__GOAL OF THE EXERCISE__:
Set down the lines below, exactly, starting at the one that contains "shipping method: standard -> DPD" and stopping at the last line, inclusive. Omit pictures.

__EXERCISE INPUT__:
============
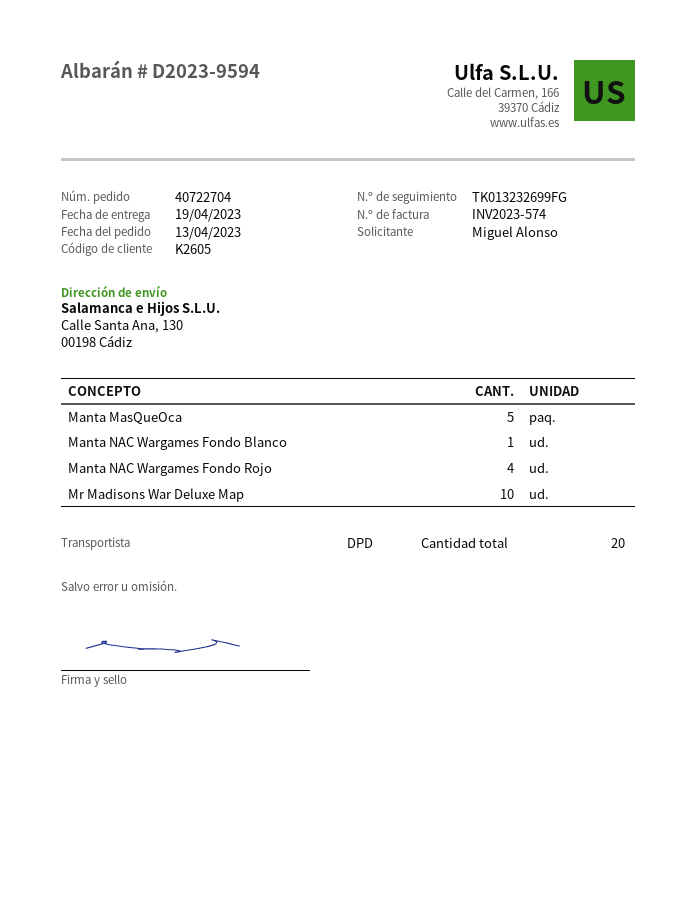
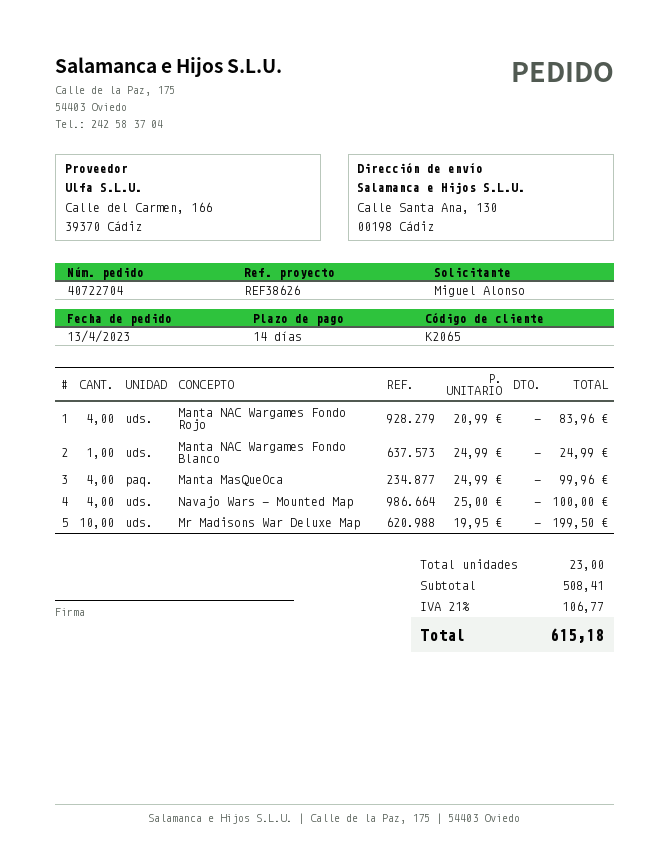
customer number: K2605 -> K2065
Manta MasQueOca: 5 -> 4
Navajo Wars - Mounted Map: none -> 4
total quantity: 20 -> 23

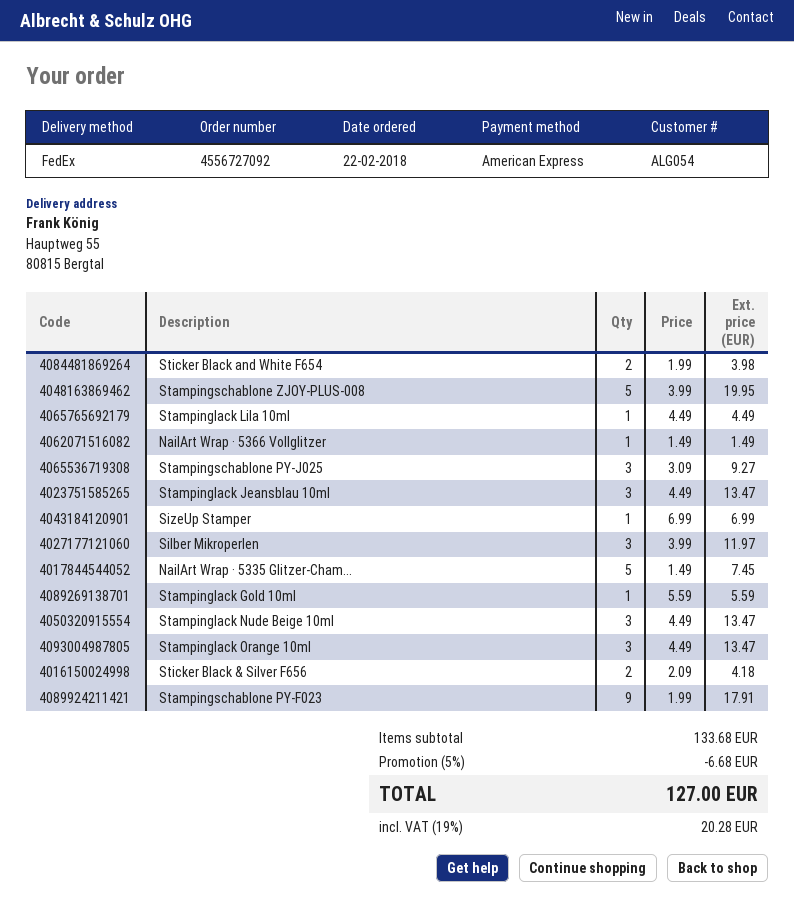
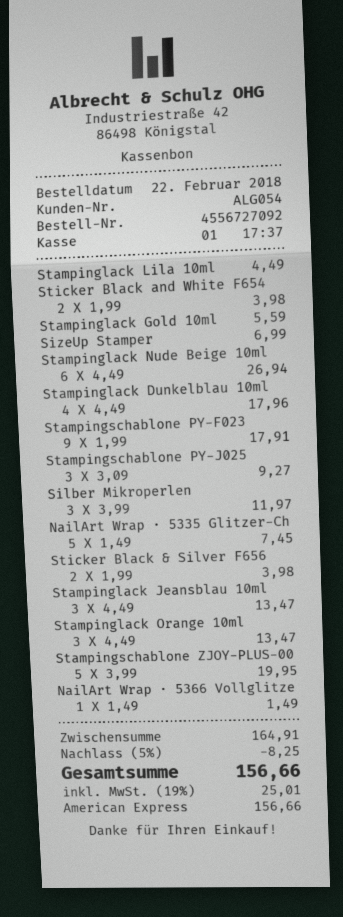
Stampinglack Nude Beige 10ml: 3 x 4.49 = 13.47 -> 6 x 4.49 = 26.94
Sticker Black & Silver F656: 2 x 2.09 = 4.18 -> 2 x 1.99 = 3.98
Stampinglack Dunkelblau 10ml: none -> 4 x 4.49 = 17.96
subtotal: 133.68 -> 164.91
discount: 5% = 6.68 -> 5% = 8.25
tax: 19% = 20.28 -> 19% = 25.01
total: 127.00 -> 156.66

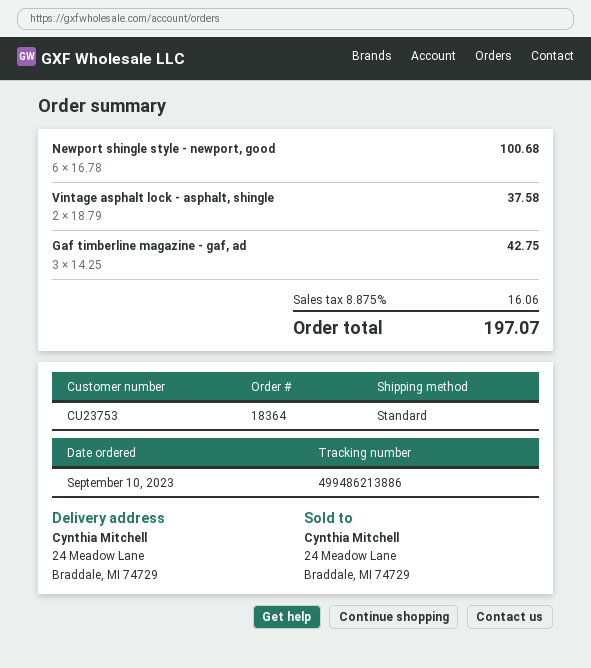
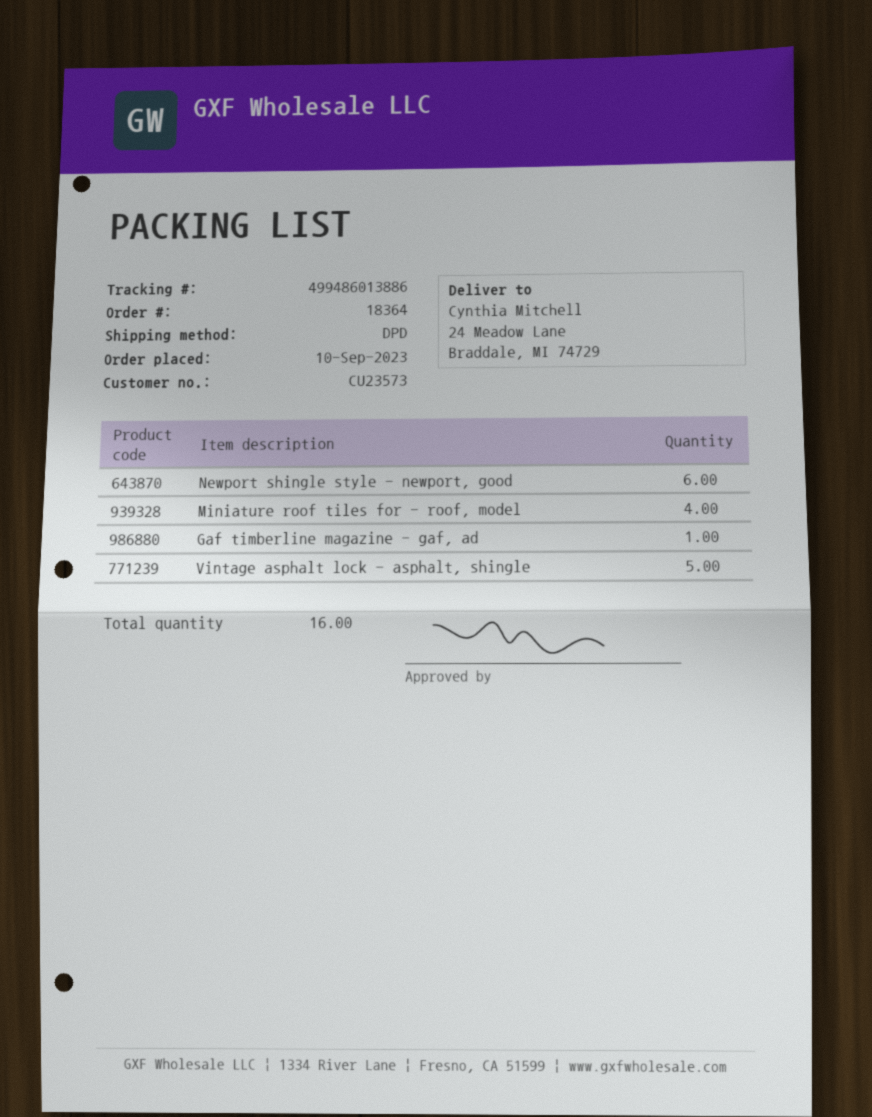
customer number: CU23753 -> CU23573
shipping method: standard -> DPD
tracking number: 499486213886 -> 499486013886
Vintage asphalt lock - asphalt, shingle: 2 -> 5
Gaf timberline magazine - gaf, ad: 3 -> 1
Miniature roof tiles for - roof, model: none -> 4

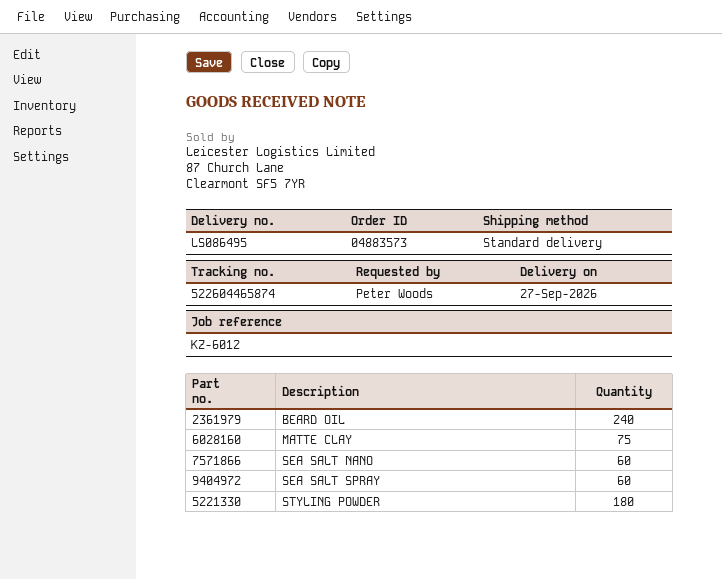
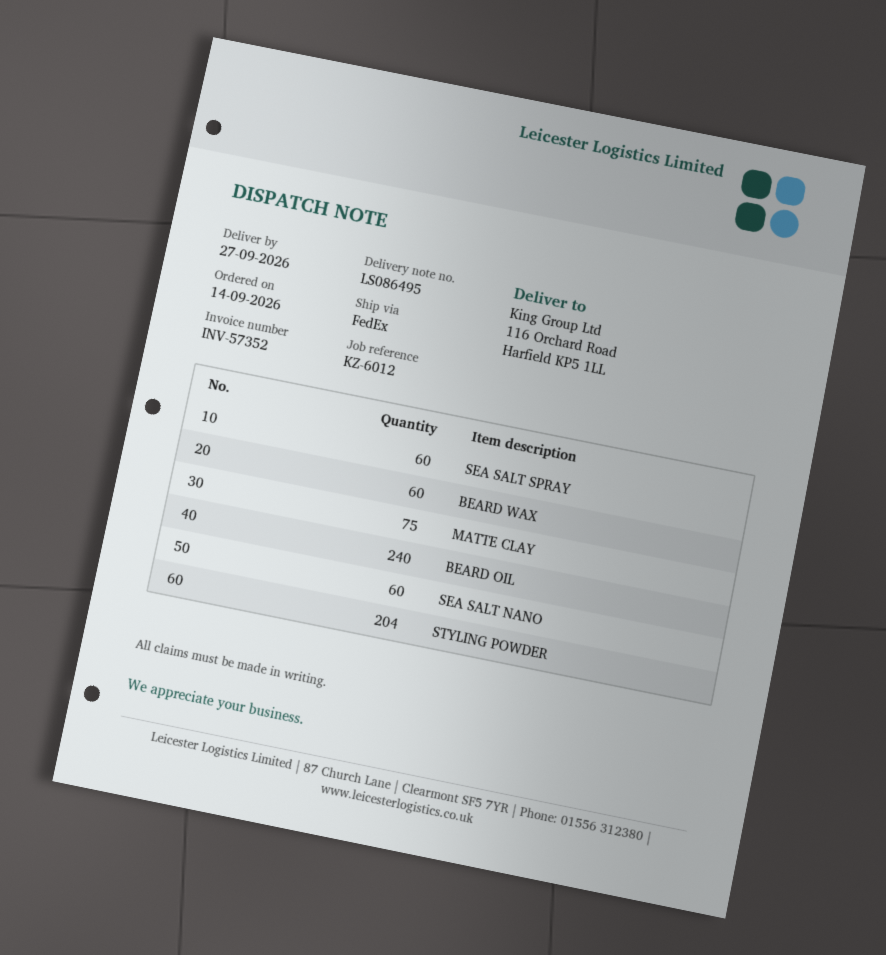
shipping method: standard -> FedEx
STYLING POWDER: 180 -> 204
BEARD WAX: none -> 60

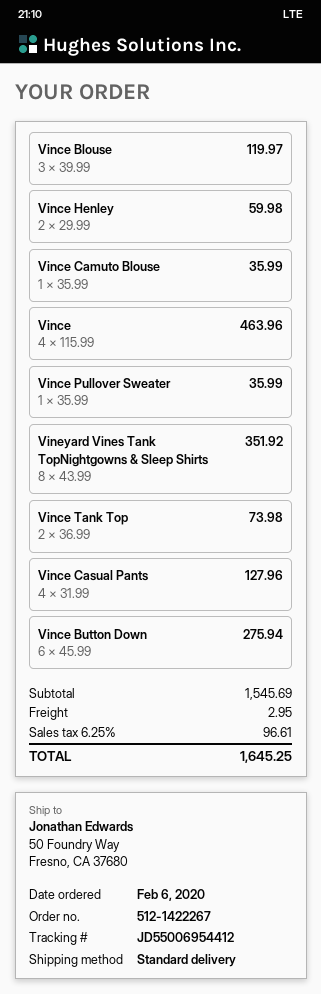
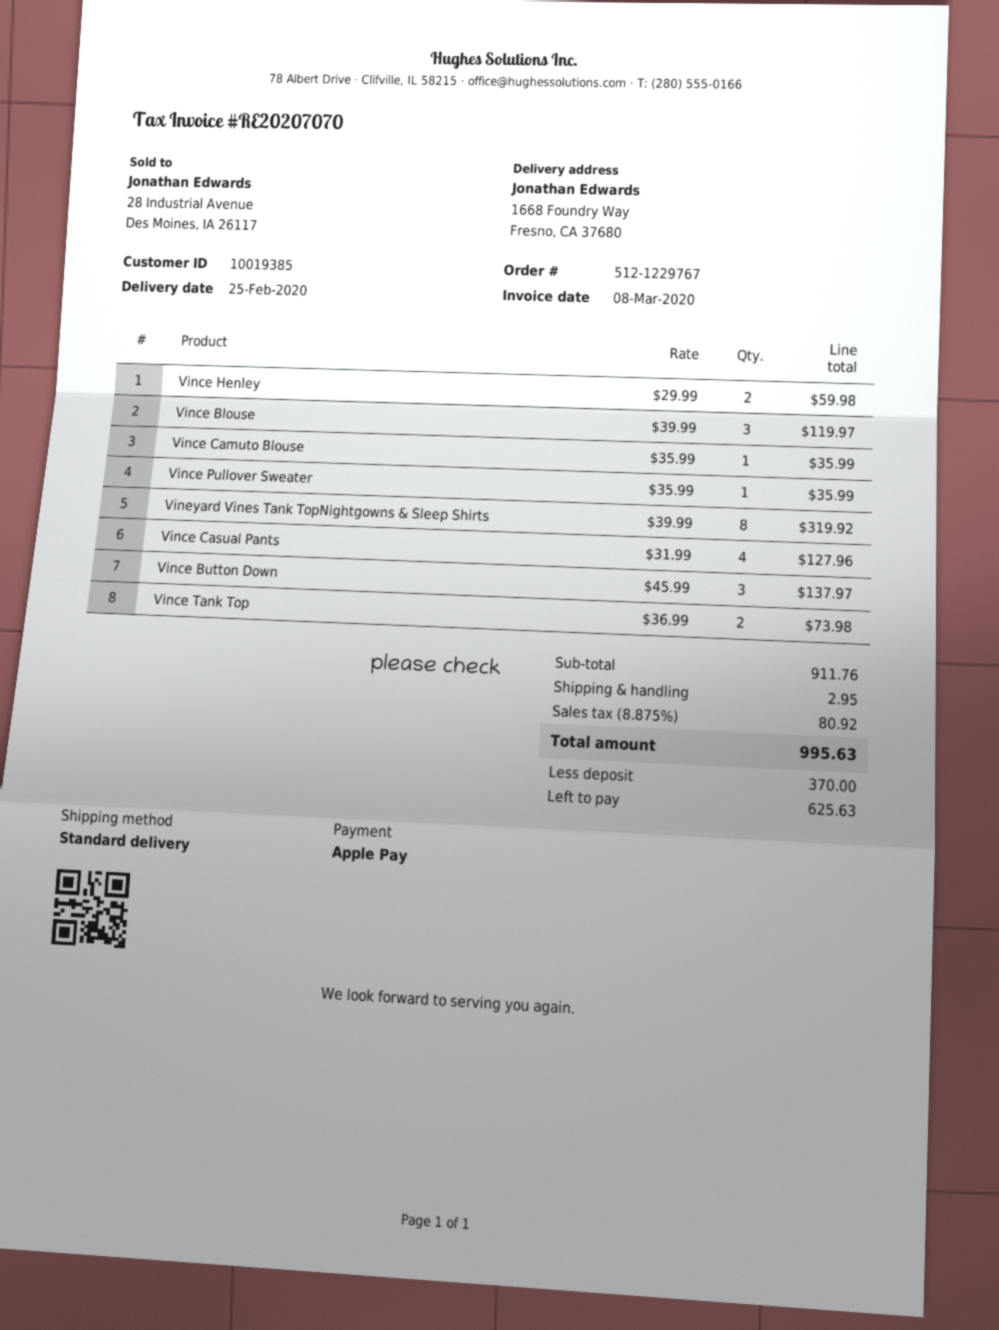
order number: 512-1422267 -> 512-1229767
ship to: 50 Foundry Way, Fresno, CA 37680 -> 1668 Foundry Way, Fresno, CA 37680
Vince: 4 x 115.99 = 463.96 -> none
Vineyard Vines Tank TopNightgowns & Sleep Shirts: 8 x 43.99 = 351.92 -> 8 x 39.99 = 319.92
Vince Button Down: 6 x 45.99 = 275.94 -> 3 x 45.99 = 137.97
subtotal: 1545.69 -> 911.76
tax: 6.25% = 96.61 -> 8.875% = 80.92
total: 1645.25 -> 995.63

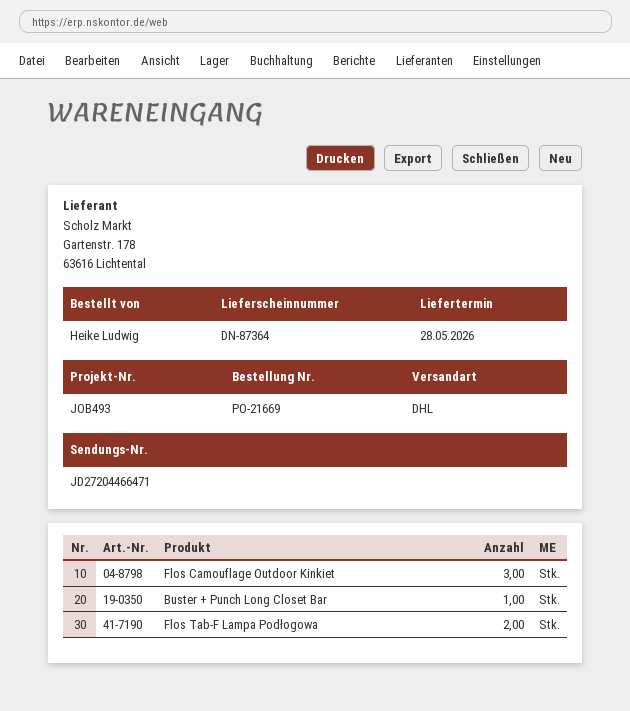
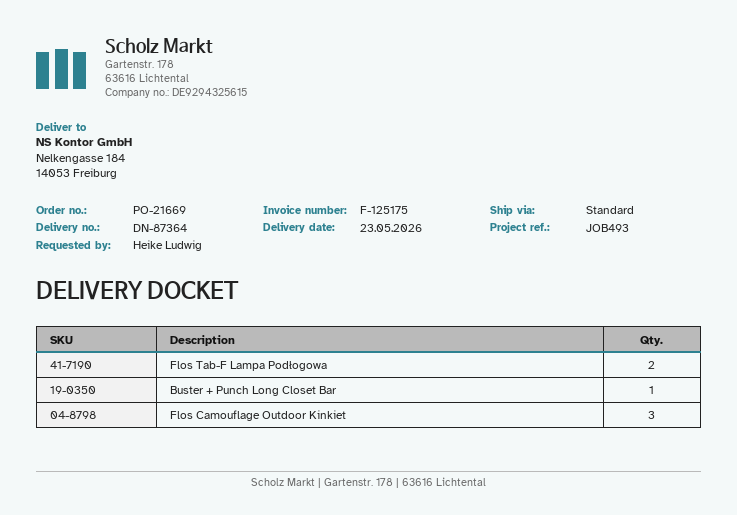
delivery date: 2026-05-28 -> 2026-05-23
shipping method: DHL -> standard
============
__RESULT OF THIS EXERCISE__:
shipping method: standard -> DPD
tracking number: 499486213886 -> 499486013886
Vintage asphalt lock - asphalt, shingle: 2 -> 5
Gaf timberline magazine - gaf, ad: 3 -> 1
Miniature roof tiles for - roof, model: none -> 4

shipping method: standard -> FedEx
STYLING POWDER: 180 -> 204
BEARD WAX: none -> 60

order number: 512-1422267 -> 512-1229767
ship to: 50 Foundry Way, Fresno, CA 37680 -> 1668 Foundry Way, Fresno, CA 37680
Vince: 4 x 115.99 = 463.96 -> none
Vineyard Vines Tank TopNightgowns & Sleep Shirts: 8 x 43.99 = 351.92 -> 8 x 39.99 = 319.92
Vince Button Down: 6 x 45.99 = 275.94 -> 3 x 45.99 = 137.97
subtotal: 1545.69 -> 911.76
tax: 6.25% = 96.61 -> 8.875% = 80.92
total: 1645.25 -> 995.63

delivery date: 2026-05-28 -> 2026-05-23
shipping method: DHL -> standard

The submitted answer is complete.